(Difference listings)
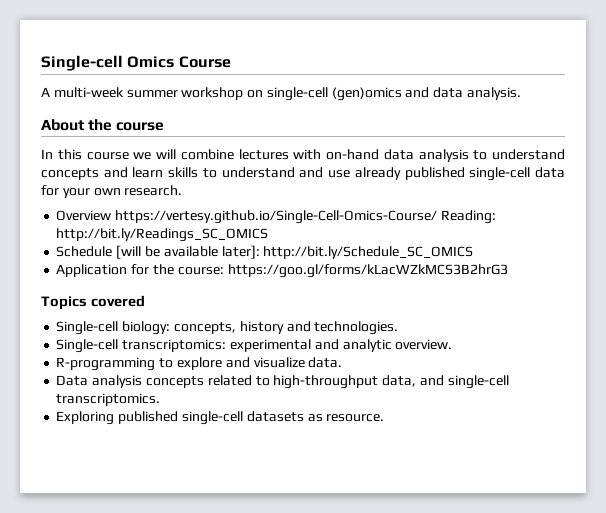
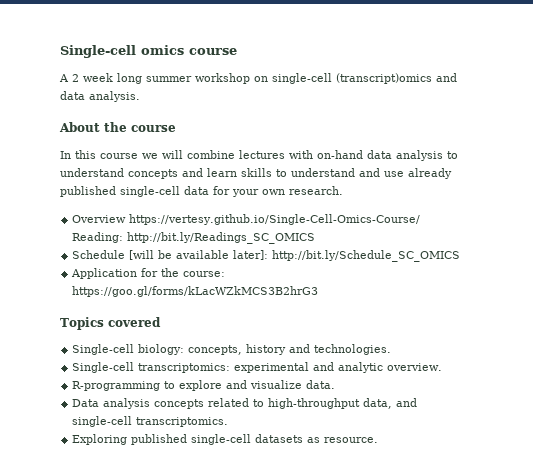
[41,55,231,71] Single-cell Omics Course -> [60,45,237,58] Single-cell omics course
[53,87,124,98] multi-week -> [72,73,142,84] 2 week long
[331,87,402,101] (gen)omics -> [336,73,432,84] (transcript)omics

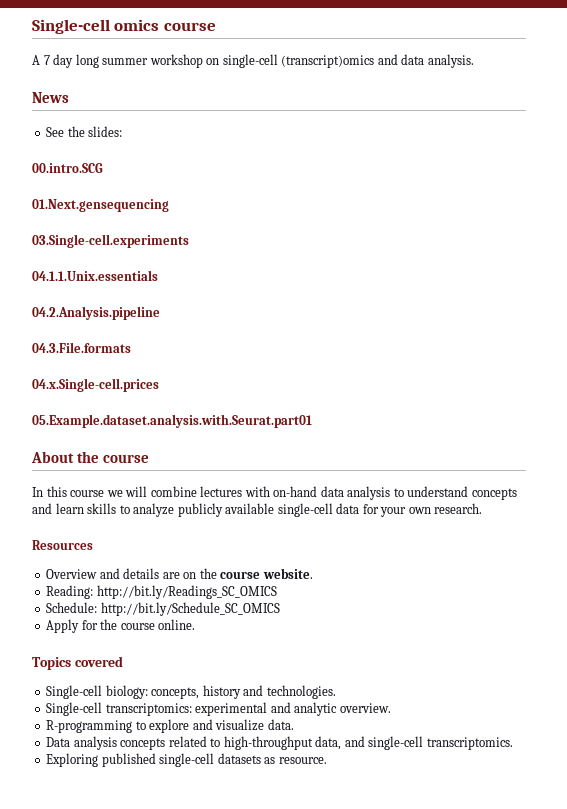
[72,73,113,82] 2 week -> [43,54,74,68] 7 day
(140, 96) none -> [32,92,69,103] [46,126,123,137] [32,163,103,173] [32,199,169,212] [32,234,189,248] [32,270,158,281] [32,306,160,320] [32,342,131,353] [32,378,159,392] [32,414,312,428] // News // See the slides: // 00.intro.SCG // 01.Next.gensequencing // 03.Single-cell.experiments // 04.1.1.Unix.essentials // 04.2.Analysis.pipeline // 04.3.File.formats // 04.x.Single-cell.prices // 05.Example.dataset.analysis.with.Seurat.part01
[291,168,452,179] [60,186,116,197] understand and use already published -> [133,503,275,517] analyze publicly available
(343, 190) none -> [32,540,93,550] // Resources
[129,214,421,225] [72,232,316,244] [72,250,269,260] https://vertesy.github.io/Single-Cell-Omics-Course/ Reading: http://bit.ly/Readings_SC_OMICS // Schedule [will be available later]: -> [99,568,313,579] [46,585,277,599] [46,602,98,613] and details are on the course website. // Reading: http://bit.ly/Readings_SC_OMICS // Schedule:
[71,268,138,279] Application -> [46,619,80,633] Apply
[183,271,226,277] [72,286,319,297] course: https://goo.gl/forms/kLacWZkMCS3B2hrG3 -> [120,619,196,630] course online.

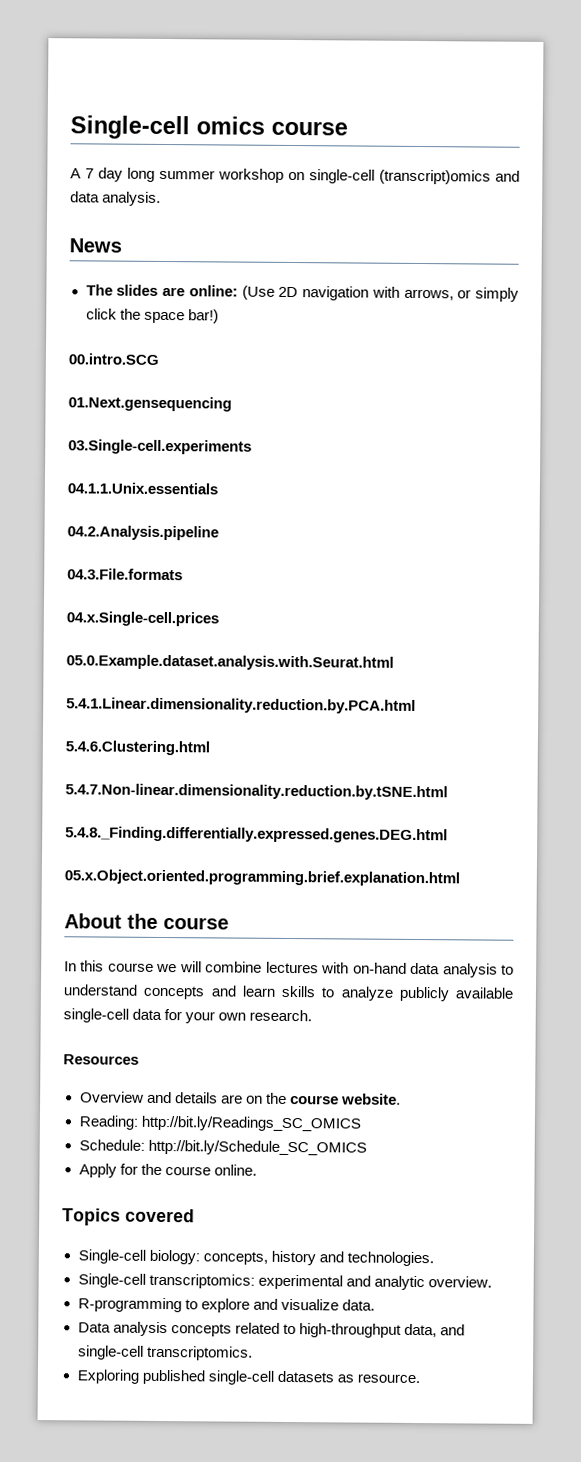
[46,126,123,137] See the slides: -> [85,284,519,302] [85,308,219,324] The slides are online: (Use 2D navigation with arrows, or simply click the space bar!)
[32,414,312,428] 05.Example.dataset.analysis.with.Seurat.part01 -> [66,654,394,671] [66,697,416,714] [65,740,210,756] [65,783,448,801] [65,826,448,844] [64,869,460,887] 05.0.Example.dataset.analysis.with.Seurat.html // 5.4.1.Linear.dimensionality.reduction.by.PCA.html // 5.4.6.Clustering.html // 5.4.7.Non-linear.dimensionality.reduction.by.tSNE.html // 5.4.8._Finding.differentially.expressed.genes.DEG.html // 05.x.Object.oriented.programming.brief.explanation.html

■ **WORK INSTRUCTION**
Reproduce every line above that contains the string "week".

■ **TASK ANSWER**
[53,87,124,98] multi-week -> [72,73,142,84] 2 week long
[72,73,113,82] 2 week -> [43,54,74,68] 7 day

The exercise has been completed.